St Peter's Church is an Anglican church, the parish church in the village of Portesham, Dorset. It is a Grade I listed building. The earliest parts date from the 12th century, and it has suffered comparatively little from restoration.

==Description==
===History===
The church is thought to be built with stone from a local quarry. The earliest parts date from the 12th century; the church of that time probably had a shorter nave, with north and south aisles, and a shorter chancel. Part of the original north arcade (once leading into a north aisle) survives in the north wall. The present chancel dates from the 13th century, when the nave was lengthened and the tower was built.

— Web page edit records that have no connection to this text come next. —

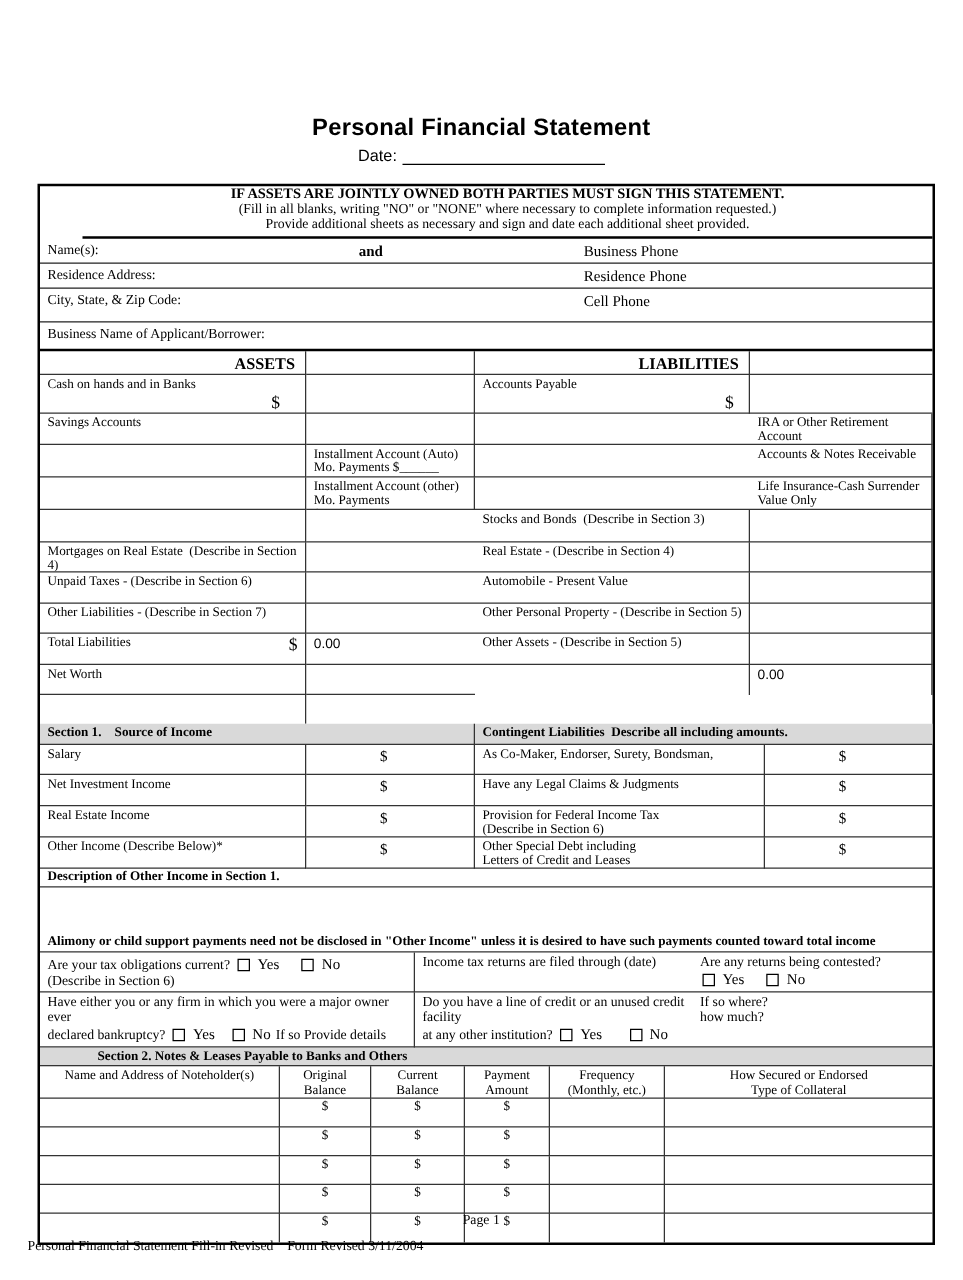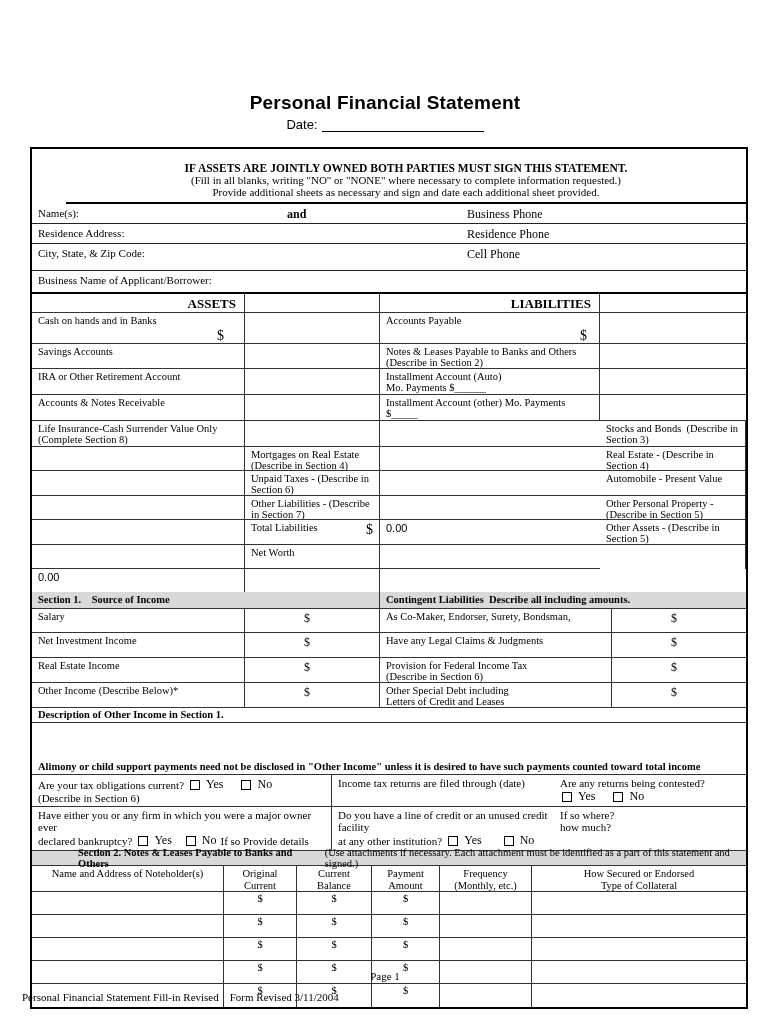--- a/index.html
+++ b/index.html
@@ -33,7 +33,7 @@
     border: 2px solid #000;
     font-size: 10.5px;
   }
-  .notice { text-align: center; padding: 13px 4px 4px; border-bottom: 2px solid #000; margin-left: 34px; }
+  .notice { text-align: center; padding: 0 4px 4px; border-bottom: 2px solid #000; margin-left: 34px; }
   .notice .n1 { font-weight: bold; font-size: 11.5px; }
   .notice .n2, .notice .n3 { font-size: 11px; }
   

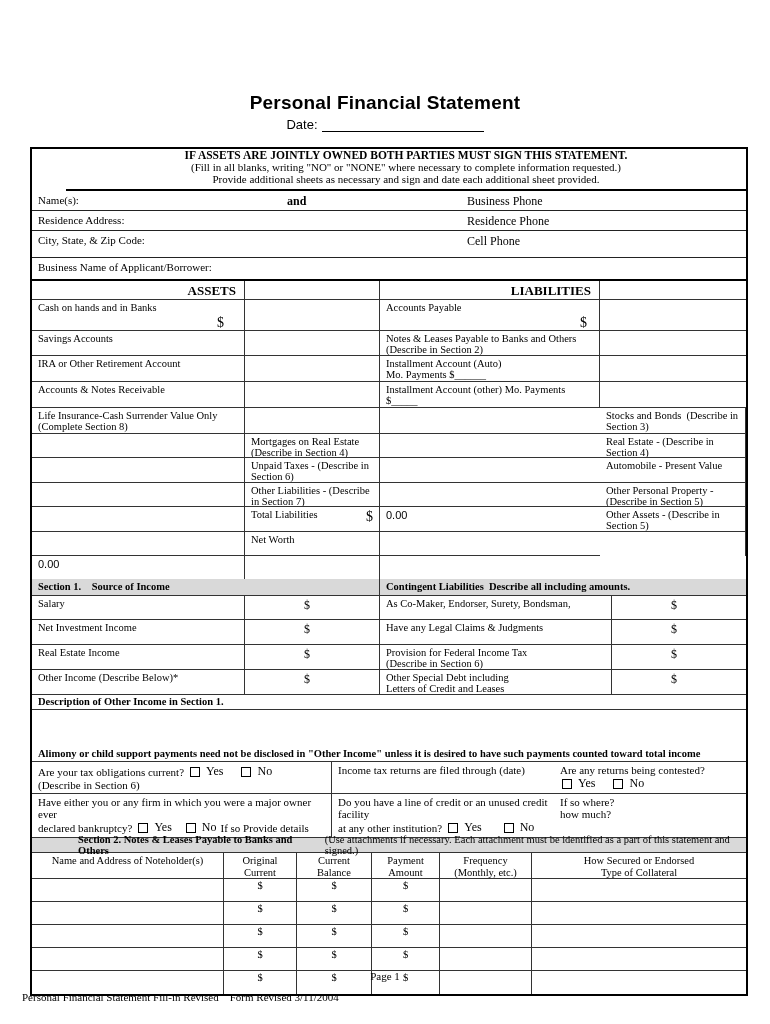--- a/index.html
+++ b/index.html
@@ -177,8 +177,6 @@
 
       <div class="c1 pre">Savings Accounts</div>
       <div class="c2"></div>
-      <div class="c3 pre">Notes &amp; Leases Payable to Banks and Others
-(Describe in Section 2)</div>
       <div></div>
 
       <div class="c1 pre">IRA or Other Retirement Account</div>

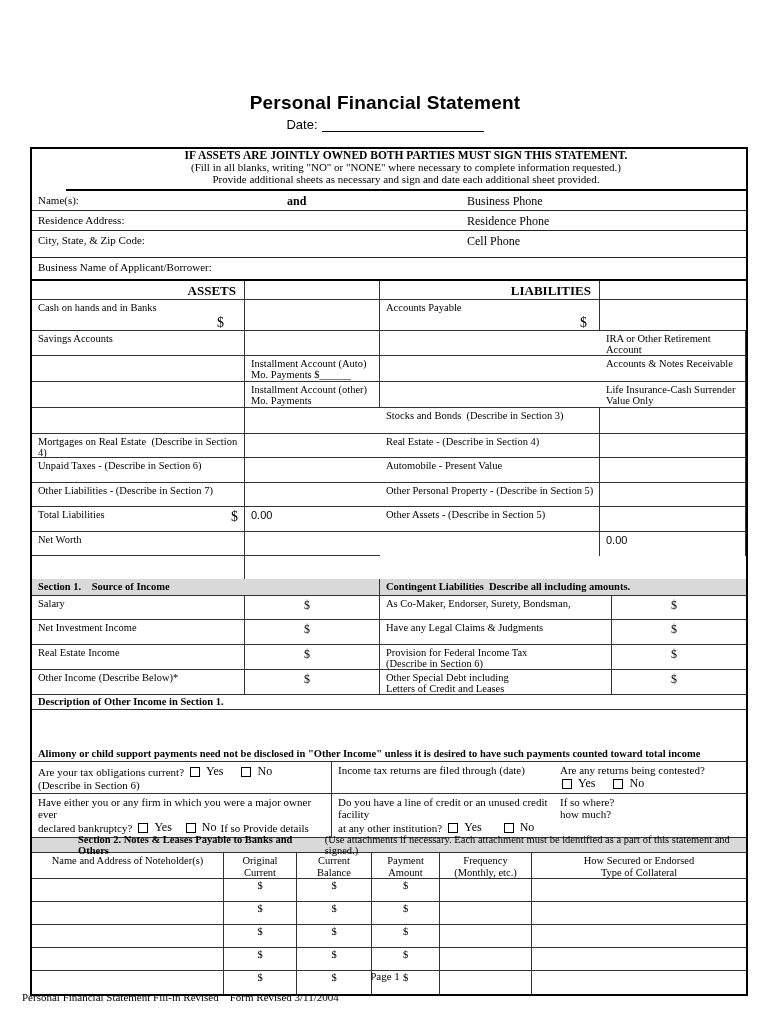--- a/index.html
+++ b/index.html
@@ -326,7 +326,6 @@
 
     <div class="s2-band">
       <span class="b">Section 2.    Notes &amp; Leases Payable to Banks and Others</span>
-      <span>(Use attachments if necessary.  Each attachment must be identified as a part of this statement and signed.)</span>
     </div>
     <div class="s2-grid">
       <div class="s2-head">Name and Address of Noteholder(s)</div>

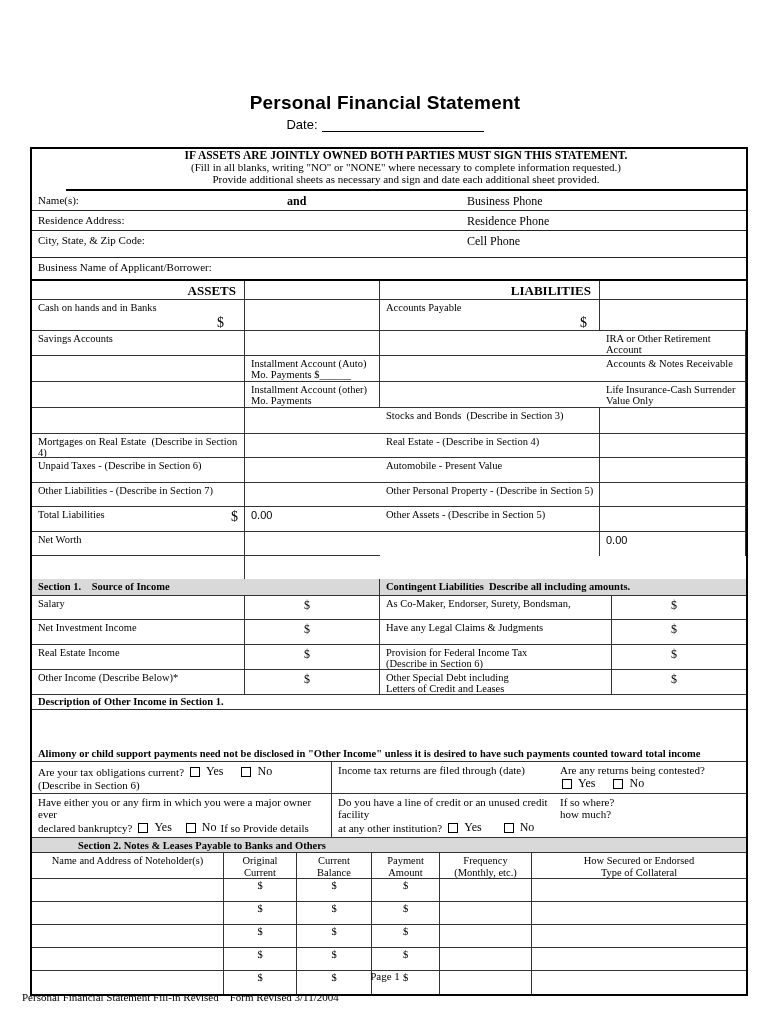--- a/index.html
+++ b/index.html
@@ -330,7 +330,7 @@
     <div class="s2-grid">
       <div class="s2-head">Name and Address of Noteholder(s)</div>
       <div class="s2-head">Original
-Current</div>
+Balance</div>
       <div class="s2-head">Current
 Balance</div>
       <div class="s2-head">Payment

About 1500 the chancel arch was rebuilt, and the present narrow north and south aisles were built, with two-bay arcades in the eastern part of the nave leading to the aisles. The top stage was added to the tower at this time. The south porch was built later that century.

The font, near the door, dates probably from the 13th century. There are two bells in the tower, made in 1607 and 1623.

===Chancel===
The nave is not quite in line with the chancel, which veers slightly to the south, but the outer walls of the aisles are aligned with the chancel.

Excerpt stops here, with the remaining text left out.